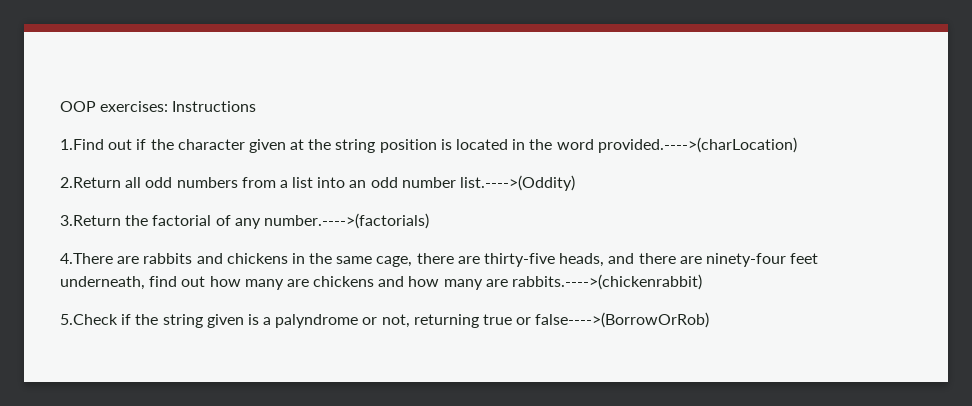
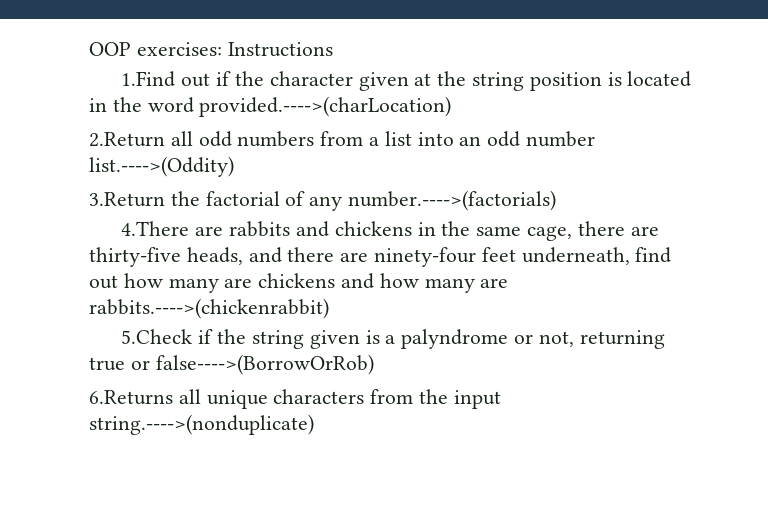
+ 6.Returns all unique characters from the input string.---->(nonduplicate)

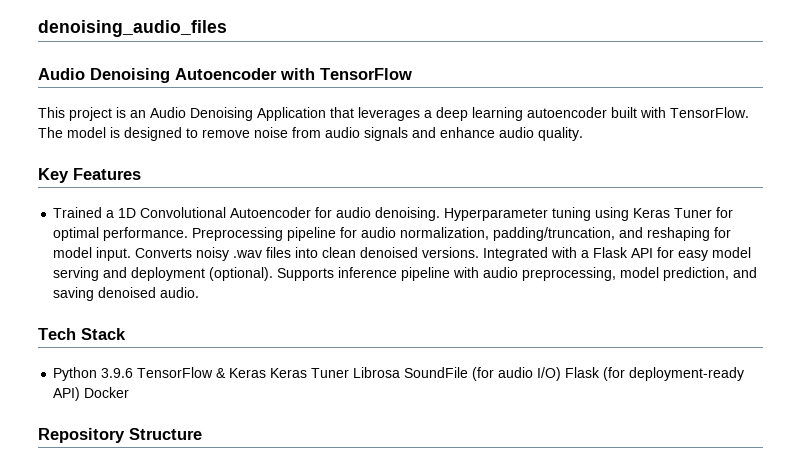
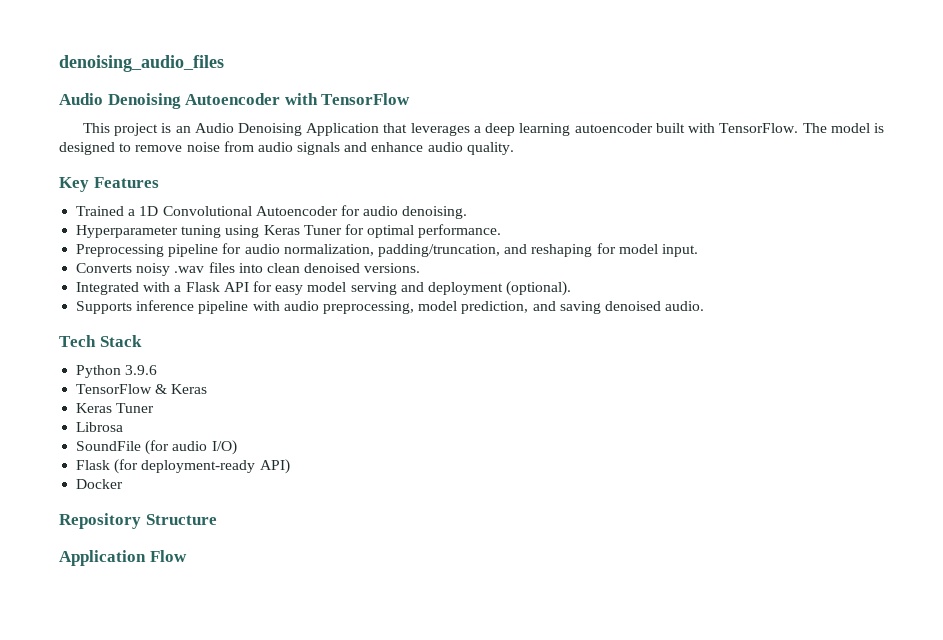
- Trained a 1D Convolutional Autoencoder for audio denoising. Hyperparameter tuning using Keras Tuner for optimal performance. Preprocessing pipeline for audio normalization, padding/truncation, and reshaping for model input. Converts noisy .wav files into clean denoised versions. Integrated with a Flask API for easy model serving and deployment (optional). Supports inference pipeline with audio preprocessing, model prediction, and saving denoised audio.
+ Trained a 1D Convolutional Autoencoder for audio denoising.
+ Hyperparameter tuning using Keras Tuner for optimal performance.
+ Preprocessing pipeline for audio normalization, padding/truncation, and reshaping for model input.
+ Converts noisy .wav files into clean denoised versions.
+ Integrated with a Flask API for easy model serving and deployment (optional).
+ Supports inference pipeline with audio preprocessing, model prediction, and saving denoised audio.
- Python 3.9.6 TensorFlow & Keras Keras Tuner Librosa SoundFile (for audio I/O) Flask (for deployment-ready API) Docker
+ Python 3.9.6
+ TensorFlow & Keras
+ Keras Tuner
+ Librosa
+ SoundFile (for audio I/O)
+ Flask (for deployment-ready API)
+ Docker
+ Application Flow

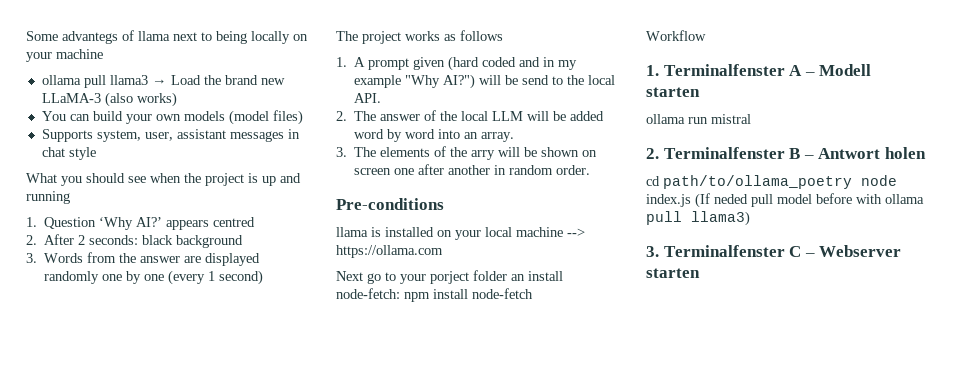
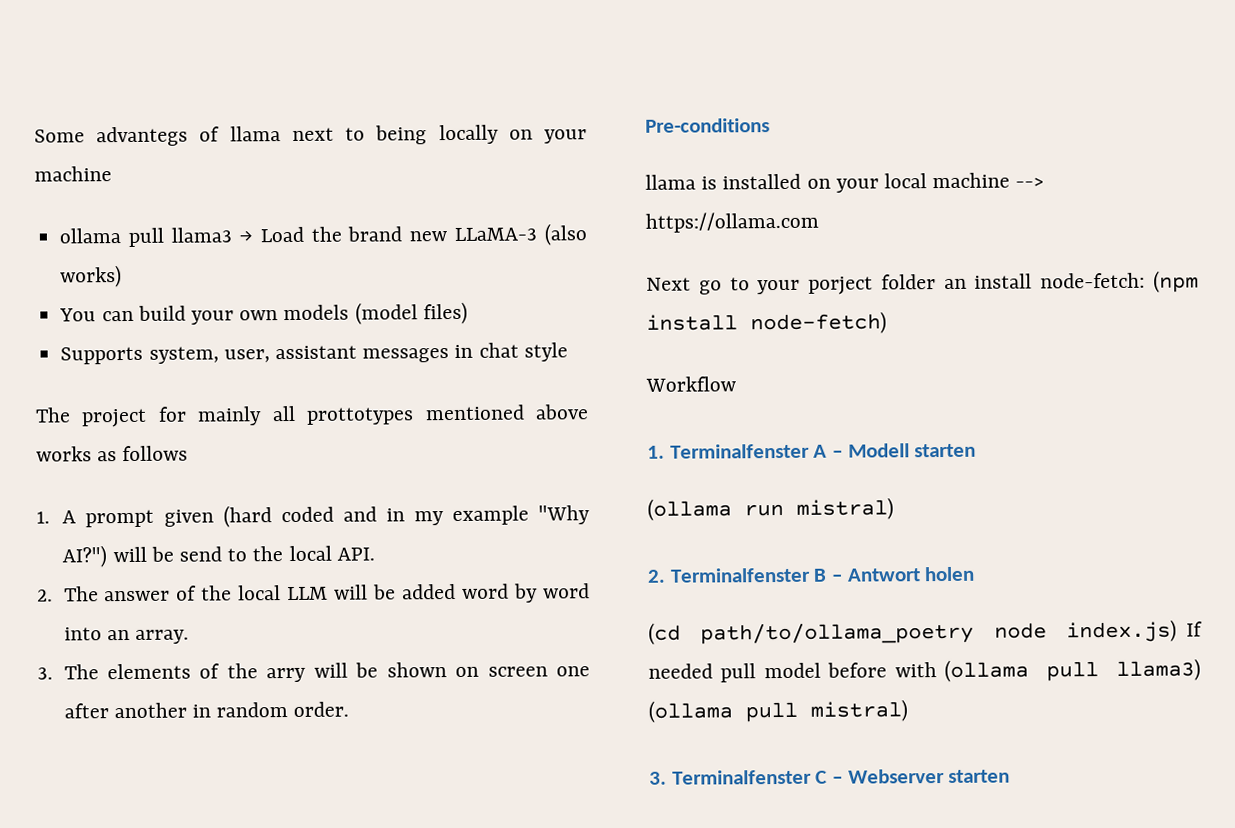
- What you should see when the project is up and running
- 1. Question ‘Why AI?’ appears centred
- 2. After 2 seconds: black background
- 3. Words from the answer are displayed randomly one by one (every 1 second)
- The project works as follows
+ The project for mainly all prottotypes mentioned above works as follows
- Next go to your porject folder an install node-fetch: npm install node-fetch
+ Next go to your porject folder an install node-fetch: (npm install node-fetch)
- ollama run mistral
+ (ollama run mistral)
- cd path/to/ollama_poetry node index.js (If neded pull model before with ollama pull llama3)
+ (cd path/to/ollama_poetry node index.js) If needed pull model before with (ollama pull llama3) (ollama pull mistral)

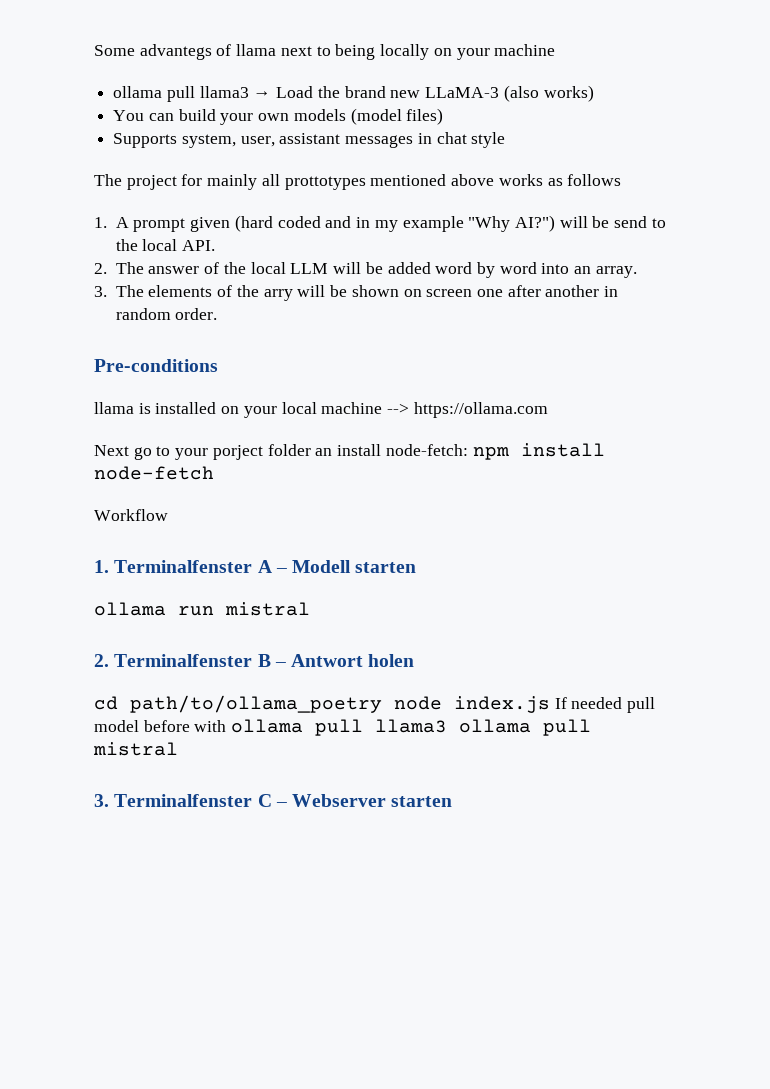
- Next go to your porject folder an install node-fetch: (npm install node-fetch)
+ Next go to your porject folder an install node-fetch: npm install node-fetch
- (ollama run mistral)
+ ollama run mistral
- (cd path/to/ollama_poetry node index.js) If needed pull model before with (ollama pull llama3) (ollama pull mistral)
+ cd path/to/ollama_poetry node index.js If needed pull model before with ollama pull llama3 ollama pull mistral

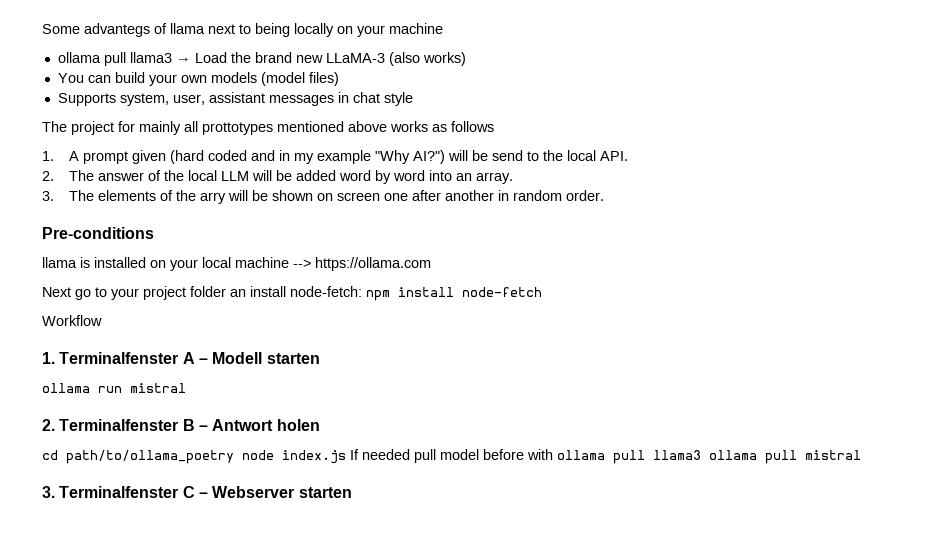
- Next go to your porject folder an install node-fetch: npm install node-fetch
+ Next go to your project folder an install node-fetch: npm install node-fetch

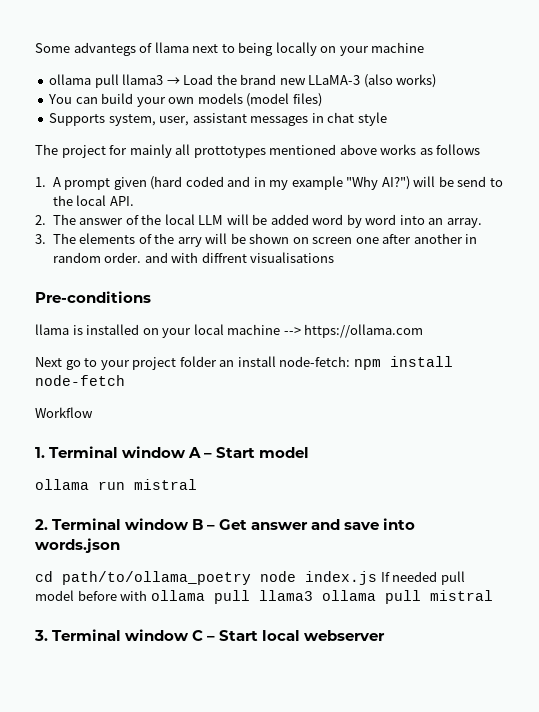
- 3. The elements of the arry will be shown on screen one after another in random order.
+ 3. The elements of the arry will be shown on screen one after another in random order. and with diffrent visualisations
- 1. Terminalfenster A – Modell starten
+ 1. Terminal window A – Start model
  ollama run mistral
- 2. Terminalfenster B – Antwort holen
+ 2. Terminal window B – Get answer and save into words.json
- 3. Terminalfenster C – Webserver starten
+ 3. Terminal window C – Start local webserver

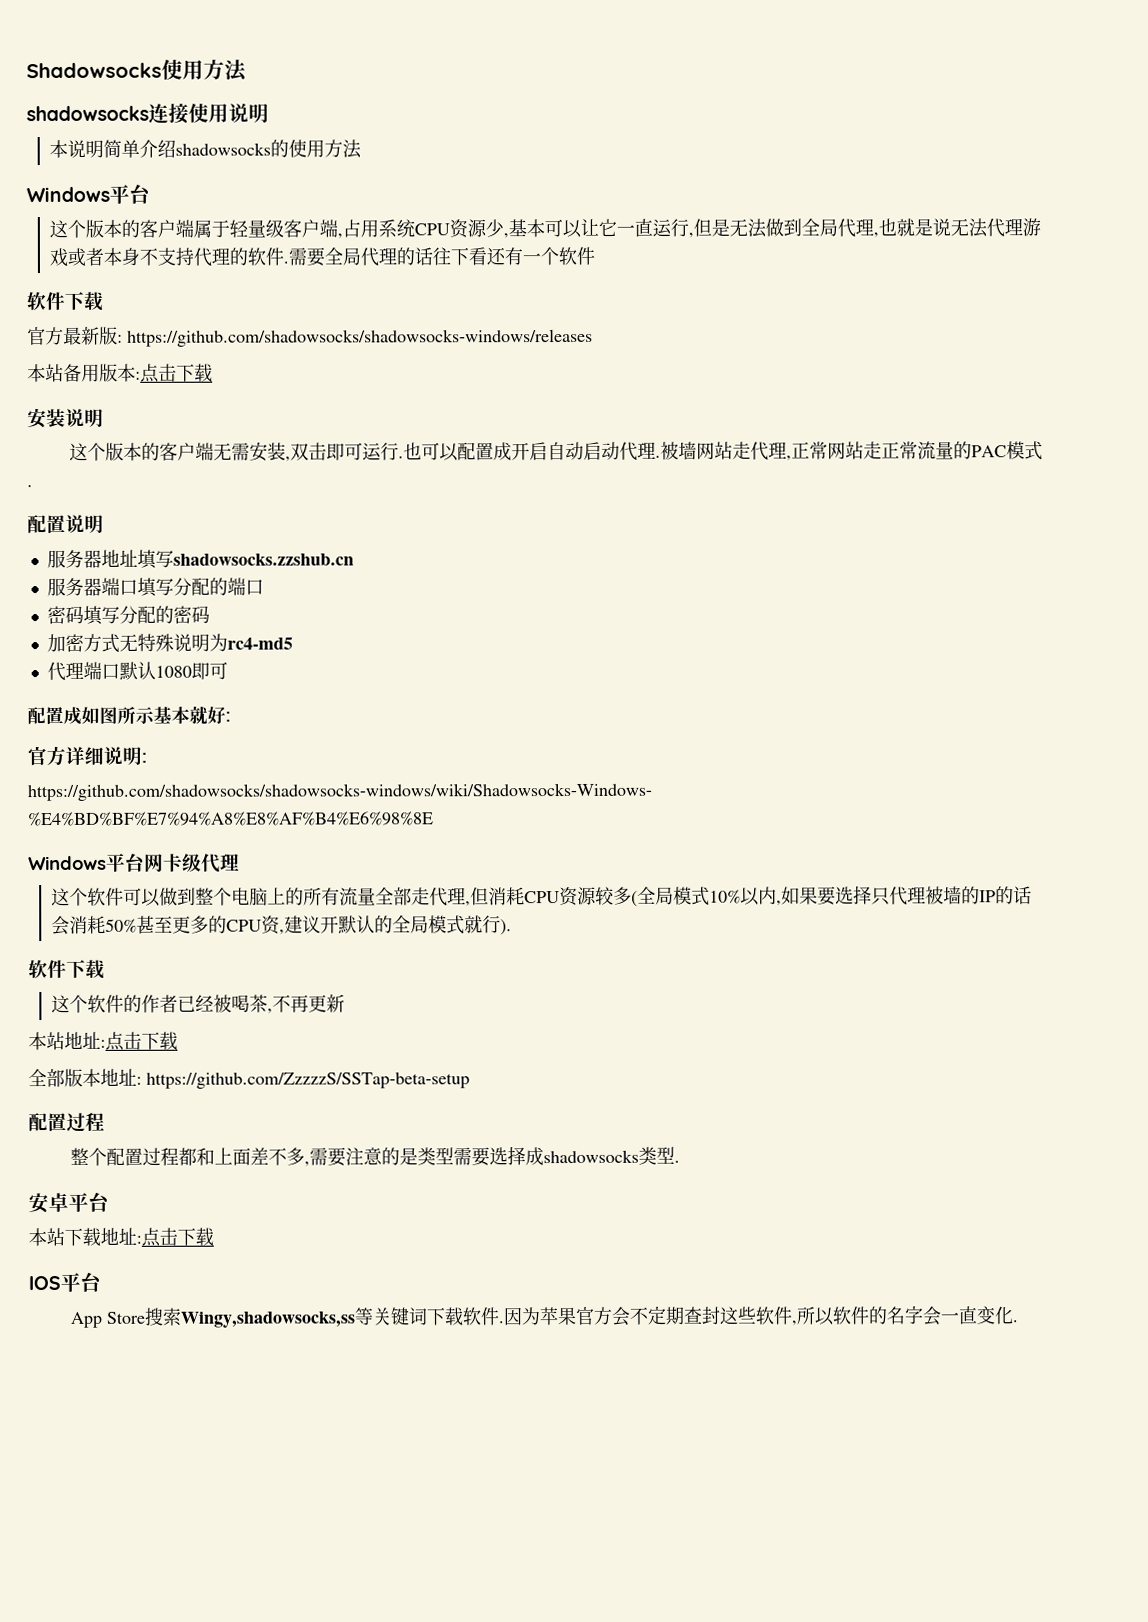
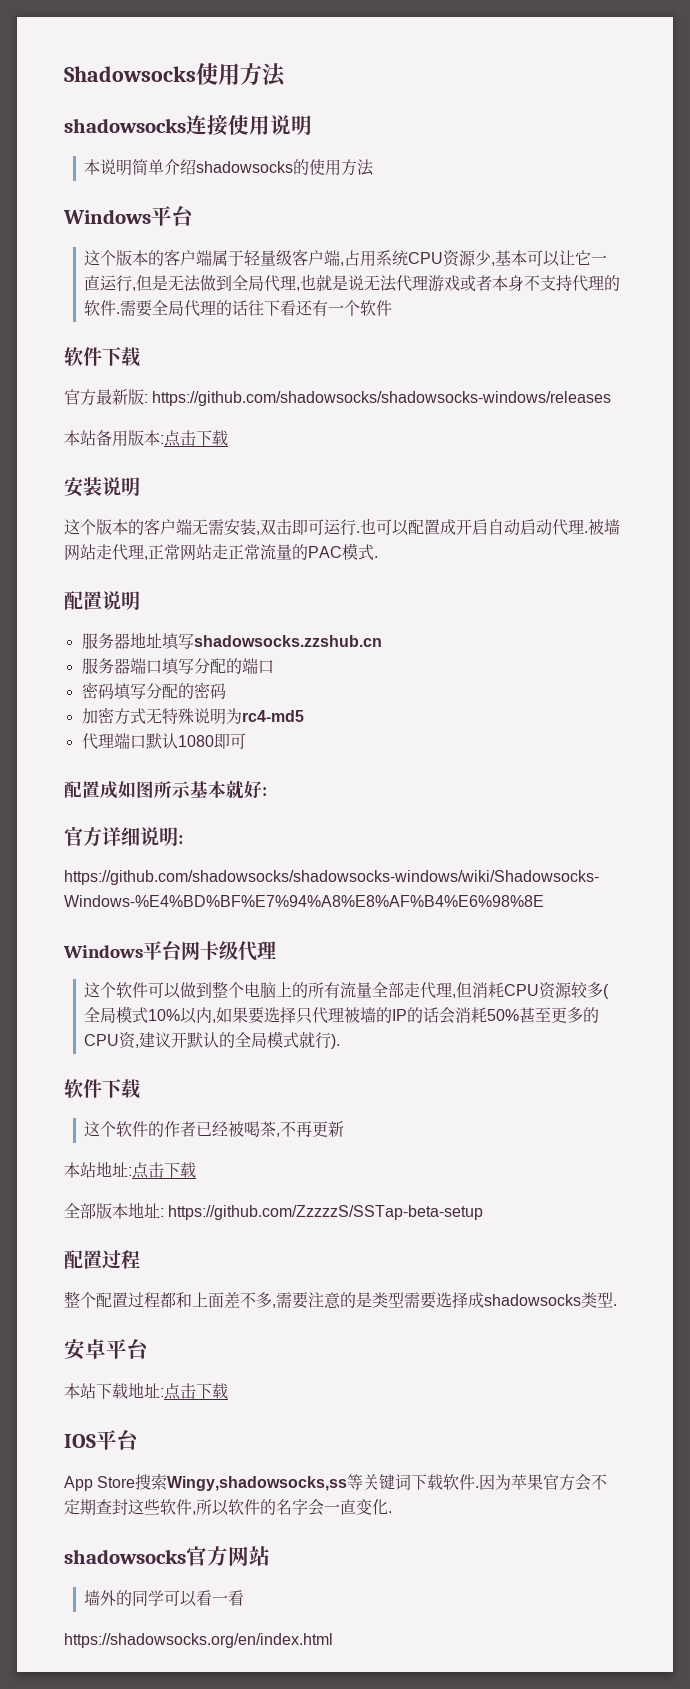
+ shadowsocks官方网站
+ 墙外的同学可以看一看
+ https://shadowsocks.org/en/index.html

────────────────────────────────────────

About this exercise: Set the pictures aside and reproduce exactly the lines above, from the line holding "- 2. After 2 seconds: black background" through the line holding "- (ollama run mistral)", both included, with nothing else.

Output of the task:
- 2. After 2 seconds: black background
- 3. Words from the answer are displayed randomly one by one (every 1 second)
- The project works as follows
+ The project for mainly all prottotypes mentioned above works as follows
- Next go to your porject folder an install node-fetch: npm install node-fetch
+ Next go to your porject folder an install node-fetch: (npm install node-fetch)
- ollama run mistral
+ (ollama run mistral)
- cd path/to/ollama_poetry node index.js (If neded pull model before with ollama pull llama3)
+ (cd path/to/ollama_poetry node index.js) If needed pull model before with (ollama pull llama3) (ollama pull mistral)

- Next go to your porject folder an install node-fetch: (npm install node-fetch)
+ Next go to your porject folder an install node-fetch: npm install node-fetch
- (ollama run mistral)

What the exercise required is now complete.